Hatta, bu kararlara tepki gösterenler arasında, merkez sağ partilerden bazı milletvekilleri de yer alıyor.
Ancak, iki yıl sonrasında bugün ortaya çıkan gerçekler, 28 Şubat’ta alınan bu kararların ne kadar haklı olduğunu ortaya koyuyor.
Bunu anlamak için Diyarbakır Devlet Güvenlik Mahkemesi’nin Hizbullah terör örgütü hakkında hazırladığı iddianamedeki ‘Örgütleme Modeli’ ara başlıklı bölümde anlatılanları okumak yetiyor.
Hizbullah, ilk örgütlenmesini kitabevleri kurarak başlatıyor.
1980’1i yılların sonuna gelindiğinde ise camiler mekânı oluyor.
Örgüt, Diyanet İşleri Başkanlığı tarafından başlatılan ‘gönüllü imamlık’ uygulamasını fırsat biliyor.

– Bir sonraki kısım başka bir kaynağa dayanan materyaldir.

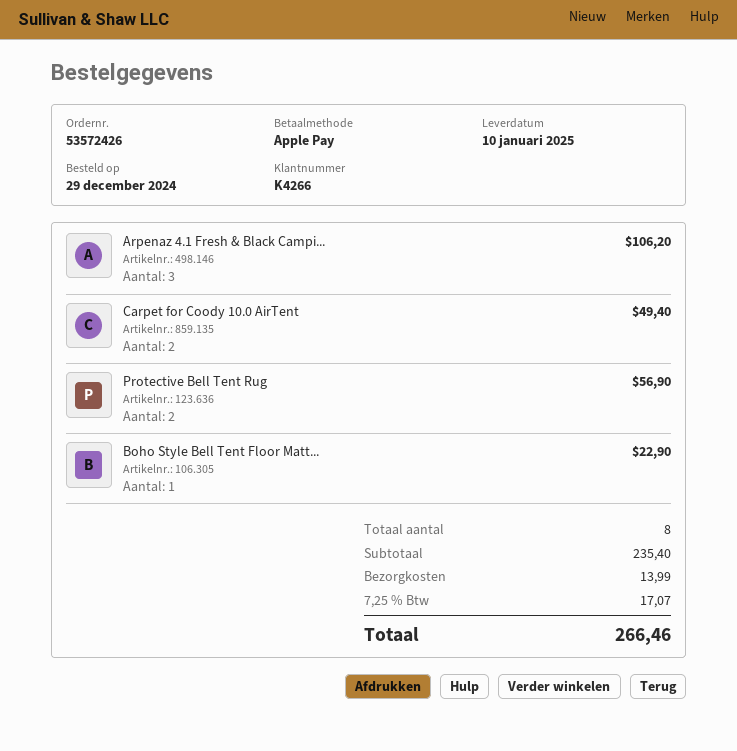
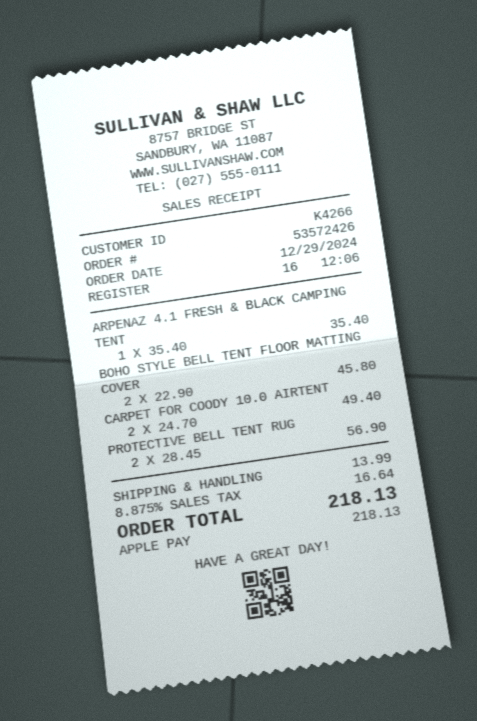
Arpenaz 4.1 Fresh & Black Campi...: 3 for 106.20 -> 1 for 35.40
Boho Style Bell Tent Floor Matt...: 1 for 22.90 -> 2 for 45.80
tax: 7.25% = 17.07 -> 8.875% = 16.64
total: 266.46 -> 218.13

Güney doğu’daki camilere yöneliyor.
Örgüt elemanlarının ifadelerinden hazırlanan iddianamede, Hizbullah’ın camileri örgüt yuvası haline dönüştürmesinin ilk adımı şöyle aktarılıyor:
“Güneydoğu Anadolu Bölgesi’nde gönüllü imamlık uygulamasından faydalanan örgüt, imamı olmayan tüm camilere kendi adamlarını yerleştirdi...”
Hizbullah bununla da kalmıyor.
Diğer cami ve mescitlerdeki resmi imamları gerek sindirme yöntemiyle, gerekse iyi ilişkiler kurarak pasifize ediyor.
Kısa sürede Güneydoğu Anadolu bölgesindeki camileri hakimiyeti altına alıyor.
1994 yılına gelindiğinde sadece Diyarbakır’daki 162 cami ve mescitten 90’ında örgütün yapılanması tamamlanıyor.
Akşam ve yatsı namazları sonrası, camiler örgütün siyasi eğitim çalışmasının yapıldığı yuvalar haline dönüşüyor.
Bunların hepsi de ‘dini eğitim altındaki masumane çalışmalar’ olarak gösteriliyor.
Temel dini bilgileri öğrenmesi için Kuran kurslarına gönderilen çocuklara önce İslami bilgiler içeren kitaplar veriliyor.
Bu dersler sırasında örgüt adından kesinlikle söz edilmiyor.
Öğrenciler, ders gruplarına ve yaşlara göre ayrılıyor. Her grubun başına da ‘muhasebe elemanı’ adı verilen bir lider konuluyor.
Bir süre sonra bu çalışmalar, piknik, spor müsabakaları gibi sosyal aktivitelerle destekleniyor.
Dönem bitiminde muhasebe elemanı, öğrencilerin davaya yatkınlıklarını belirten bir raporu ve çizelgeyi cami sorumlusuna aktarıyor.
Çizelgede eğitimin ikinci aşamasına geçecek öğrenciler sıralanıyor.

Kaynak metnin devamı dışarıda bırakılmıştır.